Booking app HotelTonight are waving goodbye to the muted palette of hotel rooms with a playful hospitality project for New York Design Week. In a collaboration with Sight Unseen Offsite and Brooklyn-based design duo Hannah Bigeleisen and Steven Bukowski, they have realised a conceptual suite with vibrant contemporary interiors that are available to purchase via the HotelTonight app.

‘It doesn’t just feel like a single room with a single function’ explains Bukowski. The design team set out to challenge the idea of a hotel room as a place to repose for the night, turning it into a space that inspires creative thoughts, as seen through the primary palette, textured surfaces and bespoke artworks by Bigeleisen. ‘There’s a place to rest, a place to read, a place to sleep, and space to entertain,’ Bukowski continues.

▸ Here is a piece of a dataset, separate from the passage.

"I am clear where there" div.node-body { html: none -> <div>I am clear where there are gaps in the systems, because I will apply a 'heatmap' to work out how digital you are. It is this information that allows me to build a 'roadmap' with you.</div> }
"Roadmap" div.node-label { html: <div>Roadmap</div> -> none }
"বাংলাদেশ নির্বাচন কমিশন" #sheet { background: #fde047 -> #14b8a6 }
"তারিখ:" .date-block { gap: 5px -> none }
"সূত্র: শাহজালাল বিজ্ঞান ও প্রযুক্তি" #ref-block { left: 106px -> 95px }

The initiative aligns Sight Unseen’s ethos to support emerging talent with HotelTonight’s mission to promote boutique independent hotels. This interactive and accessible nature of the installation is further bought to life by allowing guests to purchase the mini bar, desk lamp and vanity mirror – all designed by Bukowski and Bigeleisen – in the same process as making a hotel reservation between 18-20 May.

Conceptual hotel suite by Hannah Bigeleisen and Steven Bukowski and HotelTonight at Sight Unseen Offsite

Conceptual hotel suite by Hannah Bigeleisen and Steven Bukowski and HotelTonight at Sight Unseen Offsite

The furniture inside the space (all originally created for the project) combines via a playful use of graphic prints and bold, architectural lines. These details draw inspiration from both Memphis and Op-art movements with a monochromatic striped pattern acting as as a motif across the room from the walls to the Bubble lounge bed (its streamlined wood frame also slides out with a niftily stealth drawer).

‘Too often, hotel rooms are sterile, with nondescript furniture that’s meant to be invisible rather than noticed. says Bigeleisen. ‘This space is the opposite, with wall treatments that augment the perception of the room and reinforce the linear elements of the furniture.’